**DATA SUPPLIED**
* * * * * * *
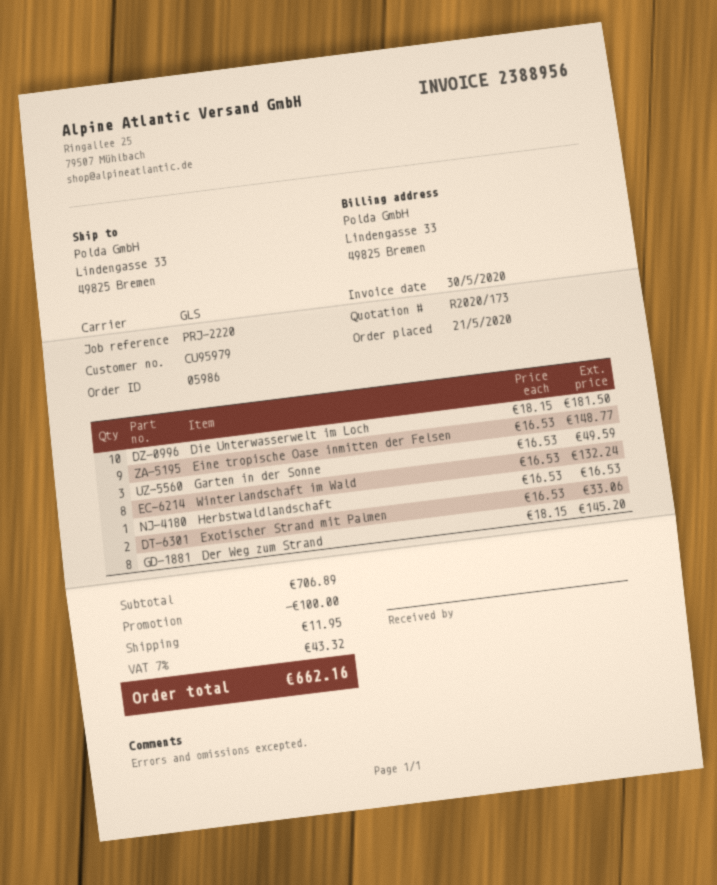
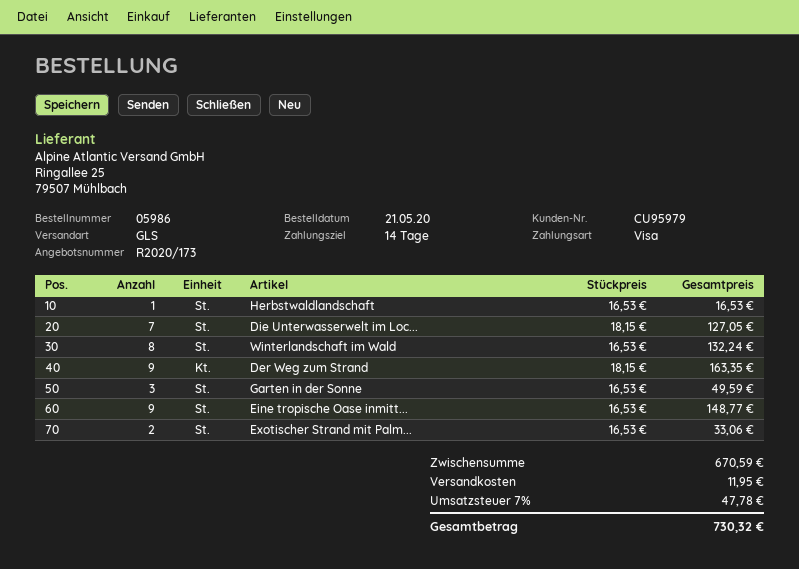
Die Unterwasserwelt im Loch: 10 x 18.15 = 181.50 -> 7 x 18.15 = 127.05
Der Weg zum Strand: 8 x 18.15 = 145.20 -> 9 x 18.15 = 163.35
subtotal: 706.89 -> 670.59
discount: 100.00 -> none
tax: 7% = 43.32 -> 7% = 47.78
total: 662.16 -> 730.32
* * * * * * *
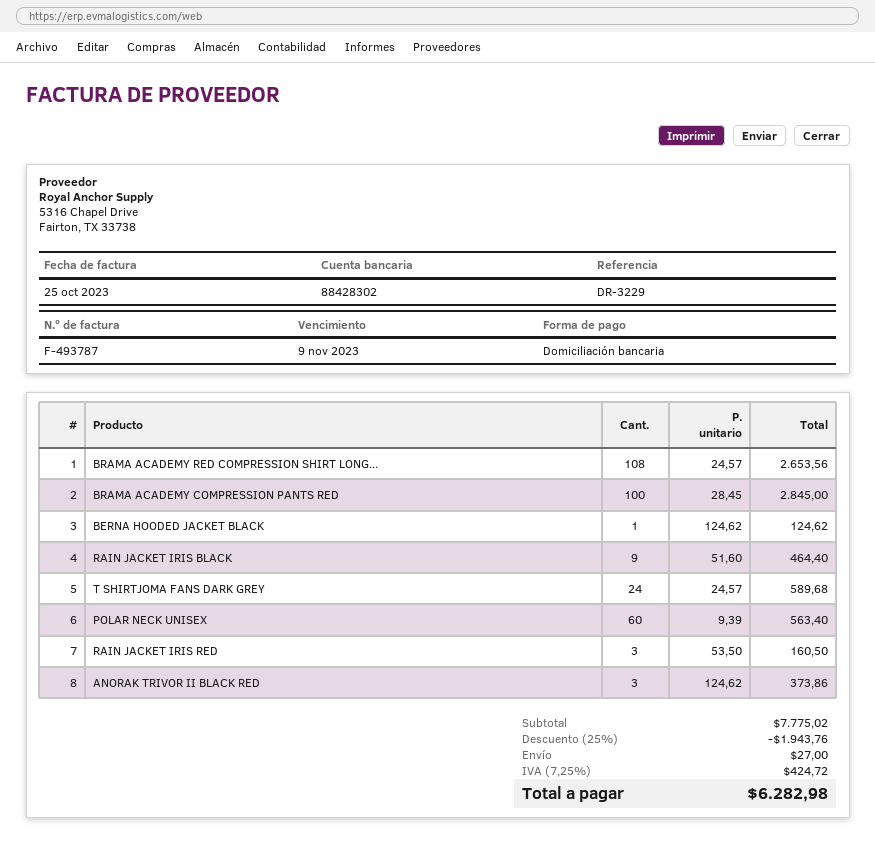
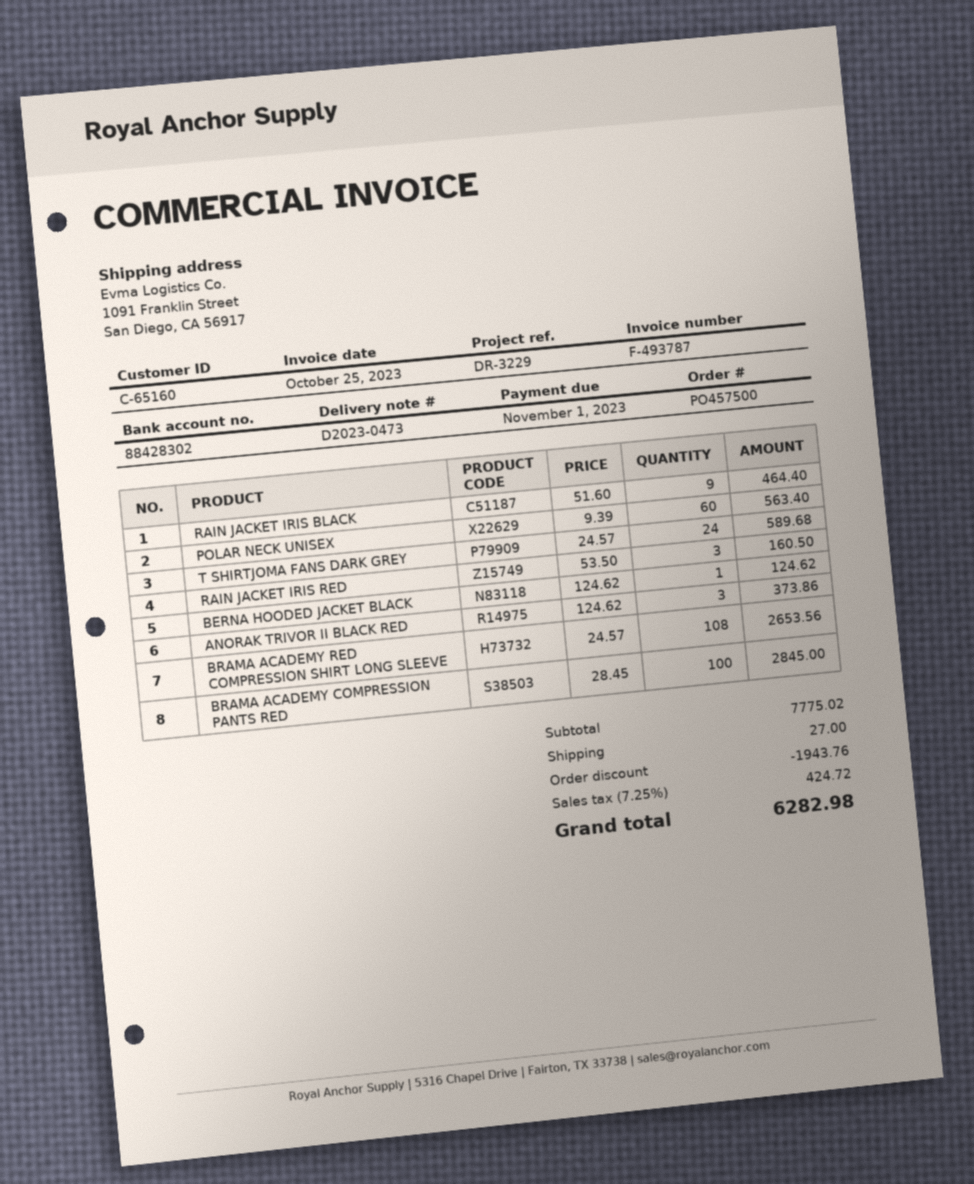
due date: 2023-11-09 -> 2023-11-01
* * * * * * *
**PROMPT**
Look in the material above for the line with "subtotal: 706.89 -> 670.59" and the line with "total: 662.16 -> 730.32", and transcribe exactly those lines and all lines between them, nothing more.

**ANSWER BOX**
subtotal: 706.89 -> 670.59
discount: 100.00 -> none
tax: 7% = 43.32 -> 7% = 47.78
total: 662.16 -> 730.32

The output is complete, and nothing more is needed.